**Instructions for the task**
The whole listing should be given back without any alteration.

*** Begin section ***

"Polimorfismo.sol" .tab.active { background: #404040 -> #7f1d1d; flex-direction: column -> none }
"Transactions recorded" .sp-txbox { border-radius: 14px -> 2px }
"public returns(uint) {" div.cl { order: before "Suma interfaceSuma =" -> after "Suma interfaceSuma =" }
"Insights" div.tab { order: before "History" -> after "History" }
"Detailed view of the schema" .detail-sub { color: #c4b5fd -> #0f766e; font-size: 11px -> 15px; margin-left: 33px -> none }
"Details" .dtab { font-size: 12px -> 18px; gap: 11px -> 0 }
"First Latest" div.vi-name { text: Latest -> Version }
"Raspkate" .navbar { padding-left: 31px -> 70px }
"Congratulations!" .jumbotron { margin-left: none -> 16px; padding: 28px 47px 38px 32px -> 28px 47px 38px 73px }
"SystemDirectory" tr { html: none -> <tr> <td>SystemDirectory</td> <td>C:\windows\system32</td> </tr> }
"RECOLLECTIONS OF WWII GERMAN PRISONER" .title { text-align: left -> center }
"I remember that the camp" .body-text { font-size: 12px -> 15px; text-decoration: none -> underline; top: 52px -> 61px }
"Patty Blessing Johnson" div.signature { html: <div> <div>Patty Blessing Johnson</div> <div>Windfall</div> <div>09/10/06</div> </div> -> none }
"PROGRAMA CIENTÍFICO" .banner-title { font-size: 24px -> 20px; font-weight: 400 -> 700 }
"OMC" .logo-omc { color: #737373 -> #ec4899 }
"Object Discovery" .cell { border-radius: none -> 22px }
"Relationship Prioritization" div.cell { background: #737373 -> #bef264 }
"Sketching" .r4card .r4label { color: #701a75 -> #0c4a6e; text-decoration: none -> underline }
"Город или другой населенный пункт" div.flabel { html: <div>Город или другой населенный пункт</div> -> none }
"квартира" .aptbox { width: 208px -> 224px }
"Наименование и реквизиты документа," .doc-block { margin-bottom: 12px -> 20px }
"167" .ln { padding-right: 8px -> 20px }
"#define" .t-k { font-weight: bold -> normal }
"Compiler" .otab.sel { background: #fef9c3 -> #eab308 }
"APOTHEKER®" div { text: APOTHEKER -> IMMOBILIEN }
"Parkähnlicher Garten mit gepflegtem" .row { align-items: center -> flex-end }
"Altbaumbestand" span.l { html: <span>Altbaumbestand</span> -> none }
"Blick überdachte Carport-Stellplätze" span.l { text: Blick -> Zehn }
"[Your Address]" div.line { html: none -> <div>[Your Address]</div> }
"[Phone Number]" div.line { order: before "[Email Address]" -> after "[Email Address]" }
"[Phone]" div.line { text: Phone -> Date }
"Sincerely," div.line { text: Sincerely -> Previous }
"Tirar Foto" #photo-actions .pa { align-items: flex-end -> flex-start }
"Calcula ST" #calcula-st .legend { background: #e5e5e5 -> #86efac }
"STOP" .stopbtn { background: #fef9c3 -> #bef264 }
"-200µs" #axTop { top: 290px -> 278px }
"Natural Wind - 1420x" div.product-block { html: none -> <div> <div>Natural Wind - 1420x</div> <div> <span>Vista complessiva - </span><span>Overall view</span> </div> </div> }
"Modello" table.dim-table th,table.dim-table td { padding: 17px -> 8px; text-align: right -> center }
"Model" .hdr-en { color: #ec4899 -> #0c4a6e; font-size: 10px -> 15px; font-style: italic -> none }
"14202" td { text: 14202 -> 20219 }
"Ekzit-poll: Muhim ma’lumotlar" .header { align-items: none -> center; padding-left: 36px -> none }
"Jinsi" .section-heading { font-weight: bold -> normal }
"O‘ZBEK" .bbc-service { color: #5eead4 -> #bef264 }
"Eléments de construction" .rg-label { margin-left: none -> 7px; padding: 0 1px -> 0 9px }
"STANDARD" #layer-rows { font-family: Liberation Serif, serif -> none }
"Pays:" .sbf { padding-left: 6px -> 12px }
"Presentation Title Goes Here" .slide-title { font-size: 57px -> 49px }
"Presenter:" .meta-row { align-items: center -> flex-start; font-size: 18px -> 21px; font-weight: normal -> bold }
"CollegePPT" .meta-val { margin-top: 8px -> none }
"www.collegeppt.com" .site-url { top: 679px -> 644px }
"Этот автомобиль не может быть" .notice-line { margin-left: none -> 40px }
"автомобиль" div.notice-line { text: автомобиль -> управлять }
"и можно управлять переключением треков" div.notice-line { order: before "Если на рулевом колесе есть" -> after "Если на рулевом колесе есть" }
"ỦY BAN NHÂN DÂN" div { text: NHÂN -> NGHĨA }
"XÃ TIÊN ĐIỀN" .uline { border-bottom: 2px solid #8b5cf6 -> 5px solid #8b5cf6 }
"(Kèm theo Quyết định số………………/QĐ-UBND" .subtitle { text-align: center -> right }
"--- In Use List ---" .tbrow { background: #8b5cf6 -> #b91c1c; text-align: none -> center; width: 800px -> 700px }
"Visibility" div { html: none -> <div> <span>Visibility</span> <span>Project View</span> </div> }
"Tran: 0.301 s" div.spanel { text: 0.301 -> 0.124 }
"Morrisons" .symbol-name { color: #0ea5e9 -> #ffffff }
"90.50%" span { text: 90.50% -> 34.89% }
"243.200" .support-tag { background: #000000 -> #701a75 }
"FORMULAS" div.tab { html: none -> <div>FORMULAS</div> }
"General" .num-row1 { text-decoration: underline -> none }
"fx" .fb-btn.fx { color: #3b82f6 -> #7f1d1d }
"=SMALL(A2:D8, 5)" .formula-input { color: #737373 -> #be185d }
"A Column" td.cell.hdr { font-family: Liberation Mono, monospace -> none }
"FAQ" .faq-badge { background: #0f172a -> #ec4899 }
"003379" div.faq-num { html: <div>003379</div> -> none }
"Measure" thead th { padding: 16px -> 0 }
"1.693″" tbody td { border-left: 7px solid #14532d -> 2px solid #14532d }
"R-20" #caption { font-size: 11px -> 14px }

*** End section ***

**Answer for this exercise**
"Polimorfismo.sol" .tab.active { background: #404040 -> #7f1d1d; flex-direction: column -> none }
"Transactions recorded" .sp-txbox { border-radius: 14px -> 2px }
"public returns(uint) {" div.cl { order: before "Suma interfaceSuma =" -> after "Suma interfaceSuma =" }
"Insights" div.tab { order: before "History" -> after "History" }
"Detailed view of the schema" .detail-sub { color: #c4b5fd -> #0f766e; font-size: 11px -> 15px; margin-left: 33px -> none }
"Details" .dtab { font-size: 12px -> 18px; gap: 11px -> 0 }
"First Latest" div.vi-name { text: Latest -> Version }
"Raspkate" .navbar { padding-left: 31px -> 70px }
"Congratulations!" .jumbotron { margin-left: none -> 16px; padding: 28px 47px 38px 32px -> 28px 47px 38px 73px }
"SystemDirectory" tr { html: none -> <tr> <td>SystemDirectory</td> <td>C:\windows\system32</td> </tr> }
"RECOLLECTIONS OF WWII GERMAN PRISONER" .title { text-align: left -> center }
"I remember that the camp" .body-text { font-size: 12px -> 15px; text-decoration: none -> underline; top: 52px -> 61px }
"Patty Blessing Johnson" div.signature { html: <div> <div>Patty Blessing Johnson</div> <div>Windfall</div> <div>09/10/06</div> </div> -> none }
"PROGRAMA CIENTÍFICO" .banner-title { font-size: 24px -> 20px; font-weight: 400 -> 700 }
"OMC" .logo-omc { color: #737373 -> #ec4899 }
"Object Discovery" .cell { border-radius: none -> 22px }
"Relationship Prioritization" div.cell { background: #737373 -> #bef264 }
"Sketching" .r4card .r4label { color: #701a75 -> #0c4a6e; text-decoration: none -> underline }
"Город или другой населенный пункт" div.flabel { html: <div>Город или другой населенный пункт</div> -> none }
"квартира" .aptbox { width: 208px -> 224px }
"Наименование и реквизиты документа," .doc-block { margin-bottom: 12px -> 20px }
"167" .ln { padding-right: 8px -> 20px }
"#define" .t-k { font-weight: bold -> normal }
"Compiler" .otab.sel { background: #fef9c3 -> #eab308 }
"APOTHEKER®" div { text: APOTHEKER -> IMMOBILIEN }
"Parkähnlicher Garten mit gepflegtem" .row { align-items: center -> flex-end }
"Altbaumbestand" span.l { html: <span>Altbaumbestand</span> -> none }
"Blick überdachte Carport-Stellplätze" span.l { text: Blick -> Zehn }
"[Your Address]" div.line { html: none -> <div>[Your Address]</div> }
"[Phone Number]" div.line { order: before "[Email Address]" -> after "[Email Address]" }
"[Phone]" div.line { text: Phone -> Date }
"Sincerely," div.line { text: Sincerely -> Previous }
"Tirar Foto" #photo-actions .pa { align-items: flex-end -> flex-start }
"Calcula ST" #calcula-st .legend { background: #e5e5e5 -> #86efac }
"STOP" .stopbtn { background: #fef9c3 -> #bef264 }
"-200µs" #axTop { top: 290px -> 278px }
"Natural Wind - 1420x" div.product-block { html: none -> <div> <div>Natural Wind - 1420x</div> <div> <span>Vista complessiva - </span><span>Overall view</span> </div> </div> }
"Modello" table.dim-table th,table.dim-table td { padding: 17px -> 8px; text-align: right -> center }
"Model" .hdr-en { color: #ec4899 -> #0c4a6e; font-size: 10px -> 15px; font-style: italic -> none }
"14202" td { text: 14202 -> 20219 }
"Ekzit-poll: Muhim ma’lumotlar" .header { align-items: none -> center; padding-left: 36px -> none }
"Jinsi" .section-heading { font-weight: bold -> normal }
"O‘ZBEK" .bbc-service { color: #5eead4 -> #bef264 }
"Eléments de construction" .rg-label { margin-left: none -> 7px; padding: 0 1px -> 0 9px }
"STANDARD" #layer-rows { font-family: Liberation Serif, serif -> none }
"Pays:" .sbf { padding-left: 6px -> 12px }
"Presentation Title Goes Here" .slide-title { font-size: 57px -> 49px }
"Presenter:" .meta-row { align-items: center -> flex-start; font-size: 18px -> 21px; font-weight: normal -> bold }
"CollegePPT" .meta-val { margin-top: 8px -> none }
"www.collegeppt.com" .site-url { top: 679px -> 644px }
"Этот автомобиль не может быть" .notice-line { margin-left: none -> 40px }
"автомобиль" div.notice-line { text: автомобиль -> управлять }
"и можно управлять переключением треков" div.notice-line { order: before "Если на рулевом колесе есть" -> after "Если на рулевом колесе есть" }
"ỦY BAN NHÂN DÂN" div { text: NHÂN -> NGHĨA }
"XÃ TIÊN ĐIỀN" .uline { border-bottom: 2px solid #8b5cf6 -> 5px solid #8b5cf6 }
"(Kèm theo Quyết định số………………/QĐ-UBND" .subtitle { text-align: center -> right }
"--- In Use List ---" .tbrow { background: #8b5cf6 -> #b91c1c; text-align: none -> center; width: 800px -> 700px }
"Visibility" div { html: none -> <div> <span>Visibility</span> <span>Project View</span> </div> }
"Tran: 0.301 s" div.spanel { text: 0.301 -> 0.124 }
"Morrisons" .symbol-name { color: #0ea5e9 -> #ffffff }
"90.50%" span { text: 90.50% -> 34.89% }
"243.200" .support-tag { background: #000000 -> #701a75 }
"FORMULAS" div.tab { html: none -> <div>FORMULAS</div> }
"General" .num-row1 { text-decoration: underline -> none }
"fx" .fb-btn.fx { color: #3b82f6 -> #7f1d1d }
"=SMALL(A2:D8, 5)" .formula-input { color: #737373 -> #be185d }
"A Column" td.cell.hdr { font-family: Liberation Mono, monospace -> none }
"FAQ" .faq-badge { background: #0f172a -> #ec4899 }
"003379" div.faq-num { html: <div>003379</div> -> none }
"Measure" thead th { padding: 16px -> 0 }
"1.693″" tbody td { border-left: 7px solid #14532d -> 2px solid #14532d }
"R-20" #caption { font-size: 11px -> 14px }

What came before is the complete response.